** ASSIGNMENT **
Using the records below, output the stretch that opens with the line containing "(695, 110) none" and closes with the line containing "(797, 390) none", exactly and including both lines, with nothing more.

[Dataset items]
Content starts
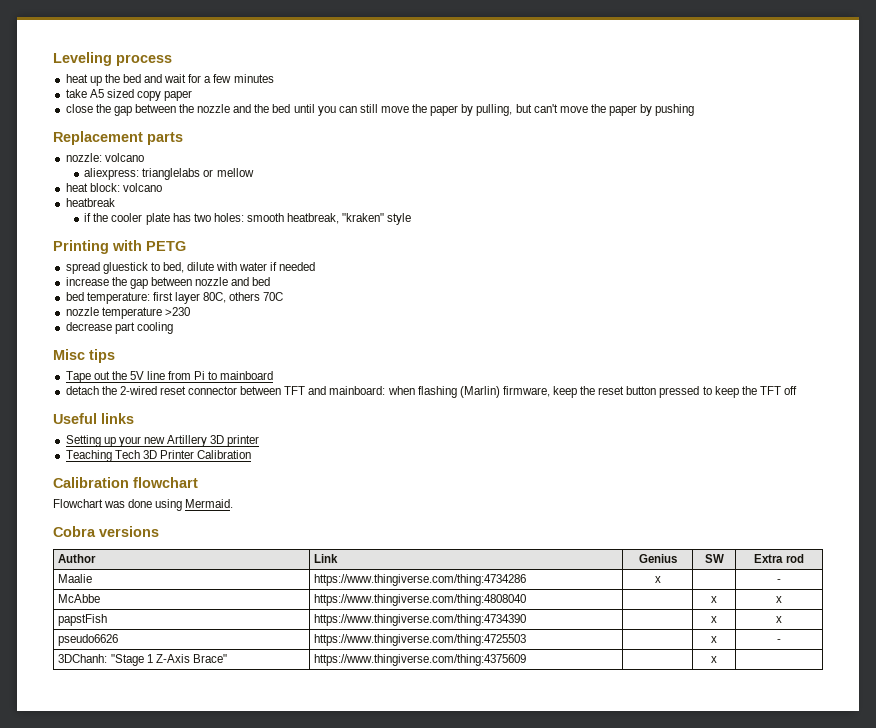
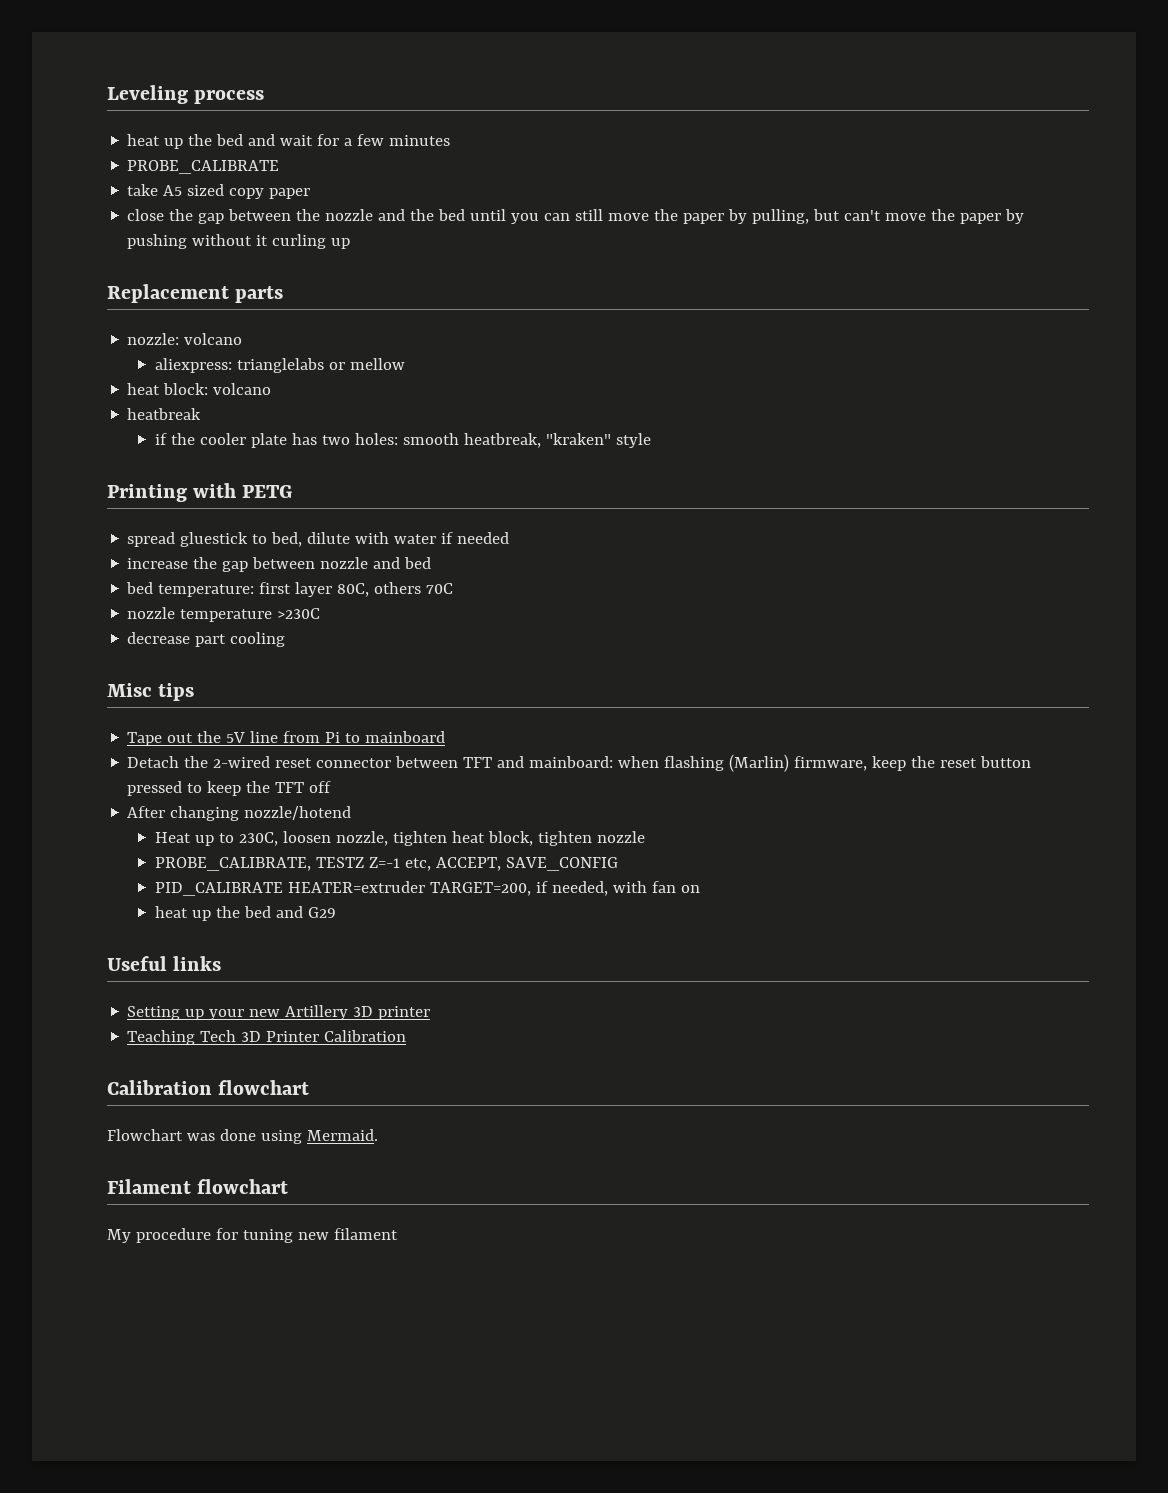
(274, 78) none -> [127,160,280,174] // PROBE_CALIBRATE
(695, 110) none -> [192,234,351,249] without it curling up
[164,307,190,316] >230 -> [277,608,321,619] >230C
[65,386,99,395] detach -> [127,756,180,768] Detach
(797, 390) none -> [127,806,352,821] [154,831,645,846] [154,857,618,871] [154,881,700,896] [154,906,336,921] // After changing nozzle/hotend // Heat up to 230C, loosen nozzle, tighten heat block, tighten nozzle // PROBE_CALIBRATE, TESTZ Z=-1 etc, ACCEPT, SAVE_CONFIG // PID_CALIBRATE HEATER=extruder TARGET=200, if needed, with fan on // heat up the bed and G29
[53,526,159,537] [58,554,97,563] [314,554,339,563] [638,554,677,563] [704,554,724,563] [754,554,804,563] [58,574,93,583] [314,574,527,586] [654,576,661,583] [777,579,781,583] [58,594,101,603] [314,594,527,606] [711,596,717,603] [776,596,782,603] [58,614,108,626] [314,614,527,626] [711,616,717,623] [776,616,782,623] [58,634,119,646] [314,634,527,646] [711,636,717,643] [777,639,781,643] [58,654,227,666] [314,654,527,666] [711,656,717,663] Cobra versions // Author | Link | Genius | SW | Extra rod // Maalie | https://www.thingiverse.com/thing:4734286 | x | | - // McAbbe | https://www.thingiverse.com/thing:4808040 | | x | x // papstFish | https://www.thingiverse.com/thing:4734390 | | x | x // pseudo6626 | https://www.thingiverse.com/thing:4725503 | | x | - // 3DChanh: "Stage 1 Z-Axis Brace" | https://www.thingiverse.com/thing:4375609 | | x | -> [107,1179,289,1194] [107,1228,398,1243] Filament flowchart // My procedure for tuning new filament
Content ends
** EXERCISE SOLUTION **
(695, 110) none -> [192,234,351,249] without it curling up
[164,307,190,316] >230 -> [277,608,321,619] >230C
[65,386,99,395] detach -> [127,756,180,768] Detach
(797, 390) none -> [127,806,352,821] [154,831,645,846] [154,857,618,871] [154,881,700,896] [154,906,336,921] // After changing nozzle/hotend // Heat up to 230C, loosen nozzle, tighten heat block, tighten nozzle // PROBE_CALIBRATE, TESTZ Z=-1 etc, ACCEPT, SAVE_CONFIG // PID_CALIBRATE HEATER=extruder TARGET=200, if needed, with fan on // heat up the bed and G29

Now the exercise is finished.